Due to the COVID-19 pandemic, the event was reduced from its usual nine teams to just seven teams. The winning teams earned the right to represent Japan at the 2021 World Men's Curling Championship and the 2021 World Women's Curling Championship respectively.
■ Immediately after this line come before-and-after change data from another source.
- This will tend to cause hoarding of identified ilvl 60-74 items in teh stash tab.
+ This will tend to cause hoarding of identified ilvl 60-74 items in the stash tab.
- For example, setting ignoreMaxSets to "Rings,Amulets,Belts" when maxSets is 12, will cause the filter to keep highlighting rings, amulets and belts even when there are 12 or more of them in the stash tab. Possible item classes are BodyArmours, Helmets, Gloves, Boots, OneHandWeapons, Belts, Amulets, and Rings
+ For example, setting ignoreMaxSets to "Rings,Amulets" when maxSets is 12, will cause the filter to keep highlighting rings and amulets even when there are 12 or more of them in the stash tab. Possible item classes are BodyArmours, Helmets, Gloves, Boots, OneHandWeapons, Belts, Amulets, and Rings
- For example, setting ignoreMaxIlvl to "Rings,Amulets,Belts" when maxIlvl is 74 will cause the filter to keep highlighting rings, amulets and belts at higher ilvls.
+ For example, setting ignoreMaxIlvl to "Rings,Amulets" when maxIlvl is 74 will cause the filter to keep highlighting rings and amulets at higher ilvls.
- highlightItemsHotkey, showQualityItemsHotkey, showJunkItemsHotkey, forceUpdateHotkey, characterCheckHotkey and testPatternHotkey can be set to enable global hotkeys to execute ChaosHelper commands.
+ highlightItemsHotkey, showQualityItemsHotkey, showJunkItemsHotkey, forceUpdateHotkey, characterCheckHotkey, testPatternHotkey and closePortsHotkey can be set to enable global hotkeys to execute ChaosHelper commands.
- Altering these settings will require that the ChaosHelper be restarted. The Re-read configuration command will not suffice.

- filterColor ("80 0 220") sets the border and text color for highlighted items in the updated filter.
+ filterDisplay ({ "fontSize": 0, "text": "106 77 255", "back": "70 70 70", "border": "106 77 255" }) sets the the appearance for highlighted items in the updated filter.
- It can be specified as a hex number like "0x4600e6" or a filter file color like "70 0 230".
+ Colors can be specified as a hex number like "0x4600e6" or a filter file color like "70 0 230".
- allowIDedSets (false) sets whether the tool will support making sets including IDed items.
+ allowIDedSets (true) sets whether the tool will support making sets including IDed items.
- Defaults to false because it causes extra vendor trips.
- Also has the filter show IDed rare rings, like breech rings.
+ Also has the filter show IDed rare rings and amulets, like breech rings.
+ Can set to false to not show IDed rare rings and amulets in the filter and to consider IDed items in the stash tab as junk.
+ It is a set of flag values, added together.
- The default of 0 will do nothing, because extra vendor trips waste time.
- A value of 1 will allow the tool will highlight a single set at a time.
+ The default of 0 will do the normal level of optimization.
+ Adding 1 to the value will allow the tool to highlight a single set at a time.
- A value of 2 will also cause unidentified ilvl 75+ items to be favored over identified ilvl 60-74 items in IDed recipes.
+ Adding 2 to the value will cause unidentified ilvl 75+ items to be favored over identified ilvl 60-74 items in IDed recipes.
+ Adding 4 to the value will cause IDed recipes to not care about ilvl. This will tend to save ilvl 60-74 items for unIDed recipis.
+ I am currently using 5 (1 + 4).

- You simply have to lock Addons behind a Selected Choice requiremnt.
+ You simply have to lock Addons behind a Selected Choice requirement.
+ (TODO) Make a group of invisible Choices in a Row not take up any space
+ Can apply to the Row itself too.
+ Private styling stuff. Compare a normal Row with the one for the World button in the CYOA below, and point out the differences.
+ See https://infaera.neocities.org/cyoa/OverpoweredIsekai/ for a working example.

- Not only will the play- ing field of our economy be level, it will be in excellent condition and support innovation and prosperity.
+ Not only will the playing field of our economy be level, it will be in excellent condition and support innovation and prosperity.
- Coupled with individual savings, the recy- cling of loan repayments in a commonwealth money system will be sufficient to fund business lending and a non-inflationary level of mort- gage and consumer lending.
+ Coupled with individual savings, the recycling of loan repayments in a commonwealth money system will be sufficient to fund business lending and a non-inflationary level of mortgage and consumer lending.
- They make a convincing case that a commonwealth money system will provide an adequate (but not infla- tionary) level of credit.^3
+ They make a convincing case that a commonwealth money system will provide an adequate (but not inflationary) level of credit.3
The 2021 championship served as a qualifier to Team Japan for the 2022 Winter Olympics for both Consadole's Yuta Matsumura and Loco Solare's Satsuki Fujisawa. Because Consadole won their third straight national title, they were named the Japanese representatives for the 2021 Olympic Qualification Event. Loco Solare lost in the final to Hokkaido Bank's Sayaka Yoshimura, forcing a best-of-five trial between the two rinks to determine who would represent Japan at the qualification event.

==Summary==
On the men's side, Consadole won their third consecutive and overall national championship. Through the round robin, the team, represented by Yuta Matsumura, Tetsuro Shimizu, Yasumasa Tanida, Shinya Abe and Kosuke Aita, finished in second place with a 5–1 record. They ranked behind the Tokoro Junior team led by Takumi Maeda, who were the surprise of the event. SC Karuizawa Club (Tsuyoshi Yamaguchi) and TM Karuizawa (Yusuke Morozumi) also qualified for the playoffs, each going 4–2 in the round robin. In the 1 vs. 2 page playoff, Consadole took one in an extra end to edge Tokoro Junior 9–8 while TM Karuizawa stole one in the tenth end to eliminate SC Karuizawa Club 5–4. In the semifinal, Tokoro Junior scored four points in the second end and stole three ends en route to an 8–5 victory over TM Karuizawa. Experience prevailed in the gold medal game as Consadole took three in the eighth end and stole a single in the ninth to hold off Tokoro Junior 9–7 and win their third consecutive national title. Since this edition of Consadole formed in 2018, the team has had many successes such as a silver medal at the 2019 Pacific-Asia Curling Championships and a fourth-place finish at the 2019 World Men's Curling Championship.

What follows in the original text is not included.